Saturday, November 25, 2006

Benedict: A Nightmarish Vision

A month or two ago, I had a dream or a vision.

Benedict was visiting somewhere, most likely the Holy Land or somewhere in the Mid-East. There were the usual crowds and media enterouage that accompany such a papal trip. Then before the world's cameras, a suicide bomber approached. While most of the crowd froze, Benedict ran to him and embraced him. tackling him to the ground, he said "I love you."

The scene dissolved into a horrendous melange of red and white.

Please pray for him on his trip to Turkey.

Sunday, November 19, 2006

Vote: What kind of priests do you want?

Commonwealth has written an editorial about "Tomorrow’s Priests." It is based on a set of sociological studies about recently ordained priests.

One study contrasts two types of seminarians. The first (Commonwealth's good guys?) are described as: "A 'servant-leader' model ... emphasizes the collaborative elements of clerical leadership within the community. But the popularity of that model, ascendant in the 1960s, has waned.'"

The second type of seminarian (Commonwealth's bad guys?): "Recently ordained priests adhere to a 'cultic' model of the priesthood that stresses the essential difference between clergy and laity; the priest ... is seen as 'a man set apart whose job is providing the sacraments, teaching the Catholic Church’s doctrine, and being a model of faith and devotion.'”

I plan a thorough critique of the sociological studies underlying Commonwealth's editorial. Father John Trigilio, who appears on ETWN and is president of the Confraternity of Catholic Clergy, has given his own

What type of priest do you think the church needs?

Friday, November 17, 2006

Booms, Technological Babbles and Busts

Milton Friedman died yesterday.

When I was in graduate school in the late 1960s, many of my peers were disciples of Mao and romanticized that thug Che Guevara. They carried around with them The Thoughts of Chairman Mao (
"The Little Red Book") as if it were a badge of honor. I vividly remember the ugliness at the American Economic Association meetings when Friedman gave his Nobel Laureate lecture amid angry prrotests and demonstrations.

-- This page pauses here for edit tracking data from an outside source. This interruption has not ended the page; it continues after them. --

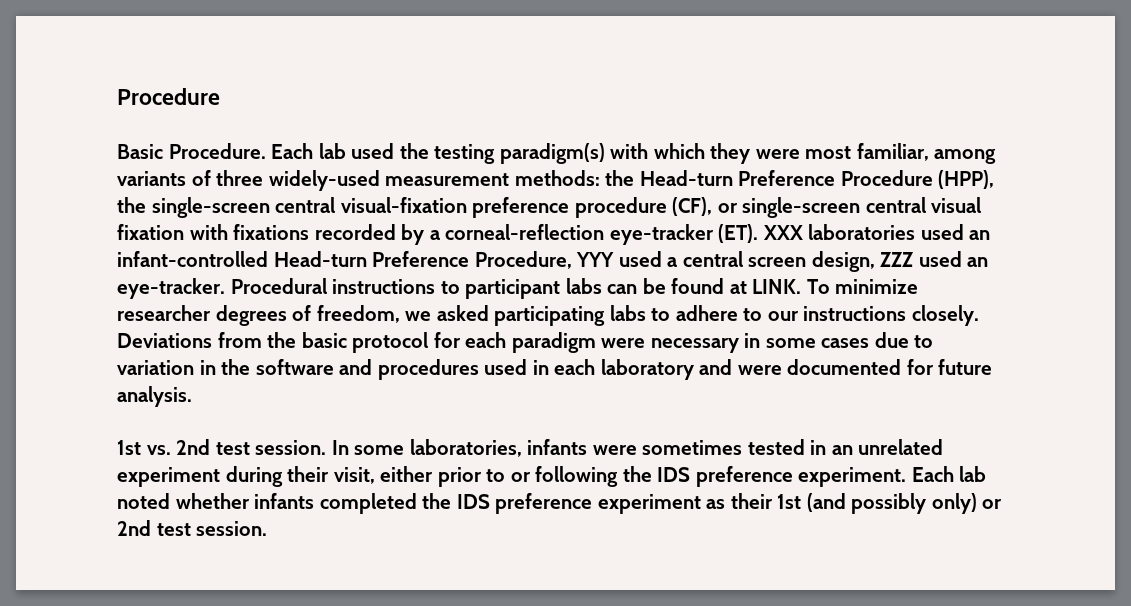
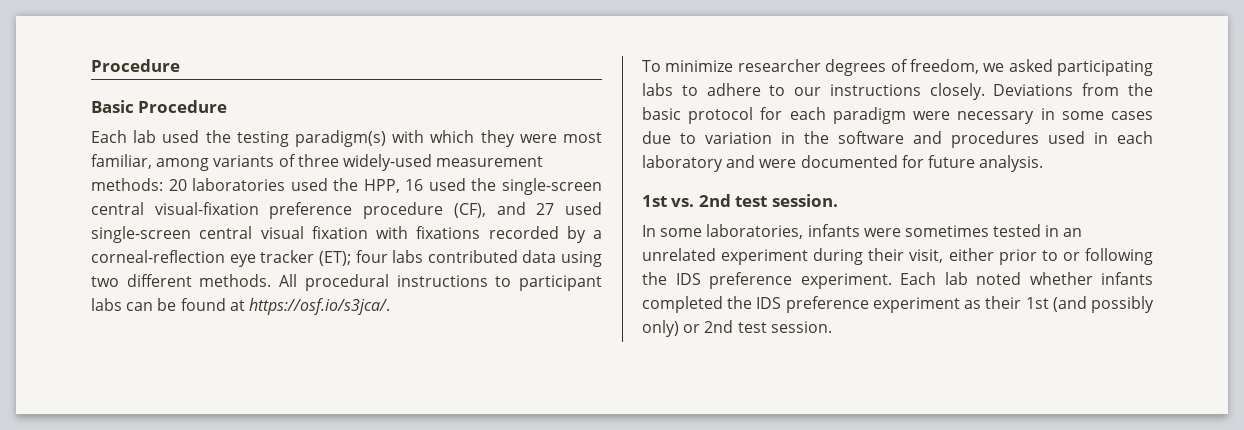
- Basic Procedure. Each lab used the testing paradigm(s) with which they were most familiar, among variants of three widely-used measurement methods:
+ Basic Procedure
+ Each lab used the testing paradigm(s) with which they were most familiar, among variants of three widely-used measurement methods:
- the Head-turn Preference Procedure (HPP), the single-screen central visual-fixation preference procedure (CF), or single-screen central visual fixation with fixations recorded by a corneal-reflection eye-tracker (ET). XXX laboratories used an infant-controlled Head-turn Preference Procedure, YYY used a central screen design, ZZZ used an eye-tracker. Procedural instructions to participant labs can be found at LINK. To minimize researcher degrees of freedom, we asked participating labs to adhere to our instructions closely.
+ 20 laboratories used the HPP, 16 used the single-screen central visual-fixation preference procedure (CF), and 27 used single-screen central visual fixation with fixations recorded by a corneal-reflection eye tracker (ET); four labs contributed data using two different methods. All procedural instructions to participant labs can be found at https://osf.io/s3jca/.
+ To minimize researcher degrees of freedom, we asked participating labs to adhere to our instructions closely.
- 1st vs. 2nd test session. In some laboratories, infants were sometimes tested in an unrelated experiment during their visit, either prior to or following the IDS preference experiment.
+ 1st vs. 2nd test session.
+ In some laboratories, infants were sometimes tested in an unrelated experiment during their visit, either prior to or following the IDS preference experiment.

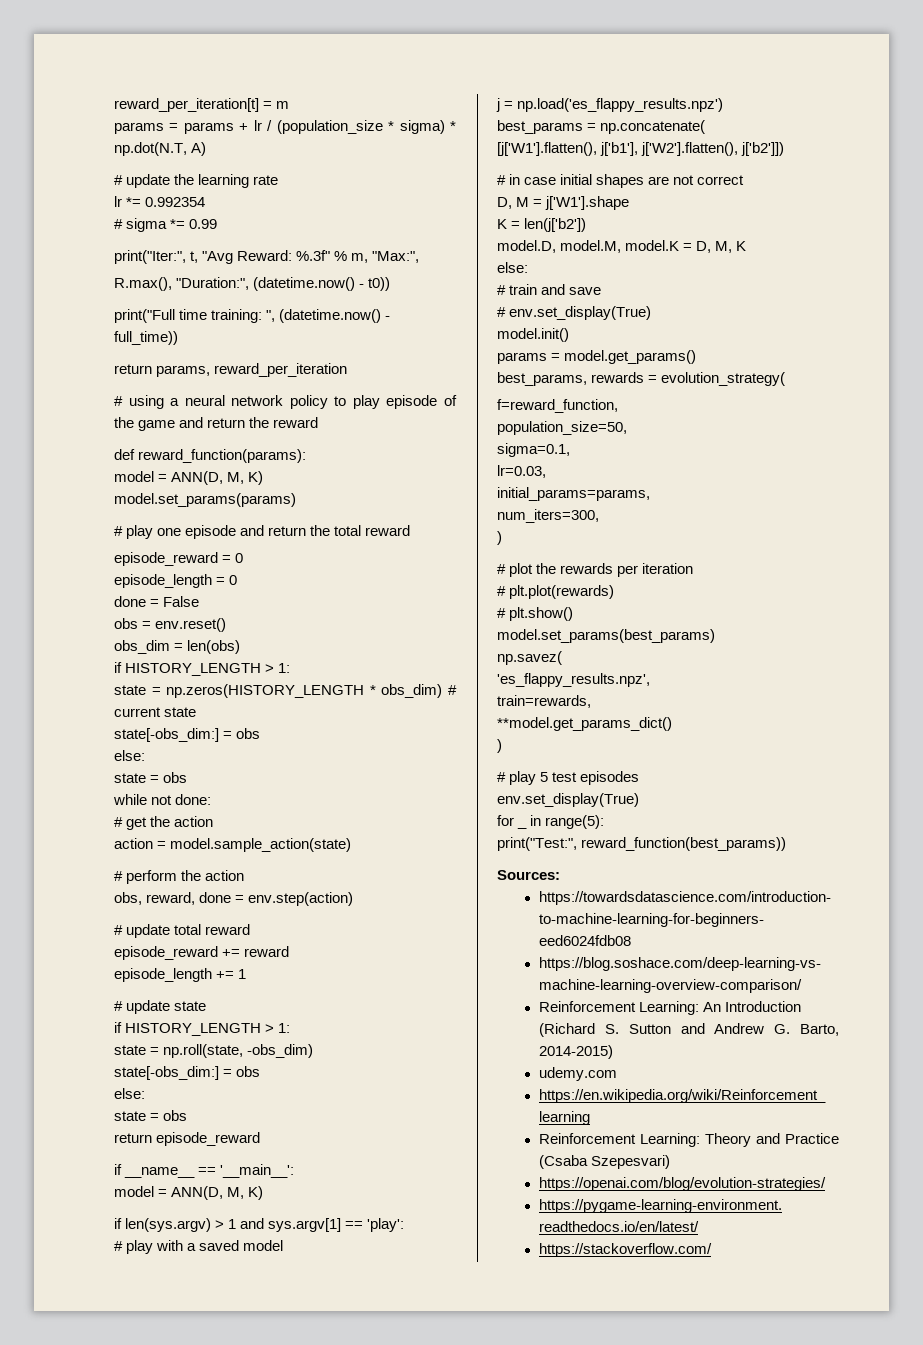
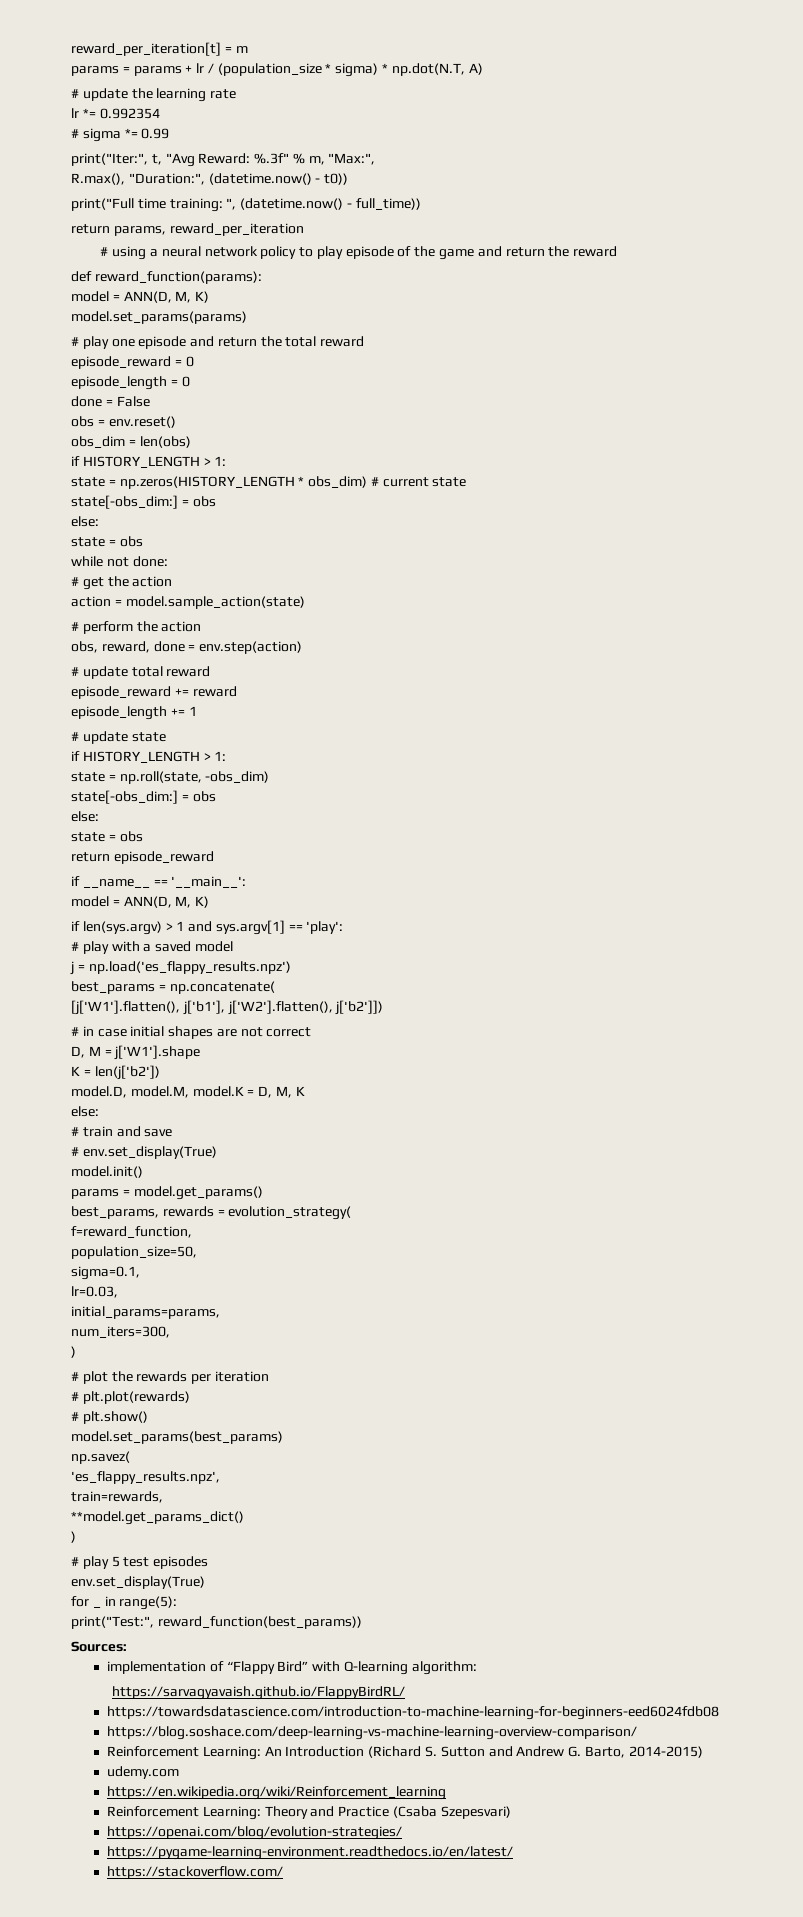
+ implementation of “Flappy Bird” with Q-learning algorithm:
+ https://sarvagyavaish.github.io/FlappyBirdRL/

The "Little Green Book" (his Capitalism and Freedom) was the first book that made me think critically and creatively in economics. From today's vantage point, it appears to have won the long war with "The Little Red Book." His ideas have seized the commanding heights. It is a great irony that the best words to put on his tomestone would be those of John Maynard Keynes, the dominant intellectual force in economics from 1936 to the 1970s and the king whom Friedman deposed:

"The ideas of economists and political philosophers, both when they are right and when they are wrong, are more powerful than is commonly understood . . . Practical men, who believe themselves to be quite exempt from any intellectual influences, are usually the slaves of some defunct economist. Madmen in authority, who hear voices in the air, are distilling their frenzy from some academic scribbler of a few years back."

- J.M. Keynes, General Theory, ch. 24.

Today's Wall Street Journal is a must read. Not only is there a lead editorial on Uncle Milton (no surprise) and a front page article, but they published a new article by Friedman himself ("Why Money Matters") on the editorial page that is a gem. It could as easily have been titled "Booms, Technological Babbles and Busts." Personally, I can't imaging still writing so lucidly and perceptively at 94. In fact, still breathing would be an accomplishment.

Fellow economist Michael Boskin leaves us with the image of Milton and Rose dancing at her birthday. The perfect signature on a full and fruitful life!

Pray for his soul and the wife who has lost a soulmate. May he be smiling down at us from the true commanding heights.

Sunday, November 05, 2006

Death Comes For the Archbishop IV

"He was soon to be done with calendared time, and it had already ceased to count for him. He sat in the middle of his own consciousness; none of his former states of mind were lost or outgrown. They were all within reach of his hand, and all comprehensive." -363." Willa Cather, Death Comes For the Archbishop (Thorndike, Me: Thorndike Press, 1984) p. 62.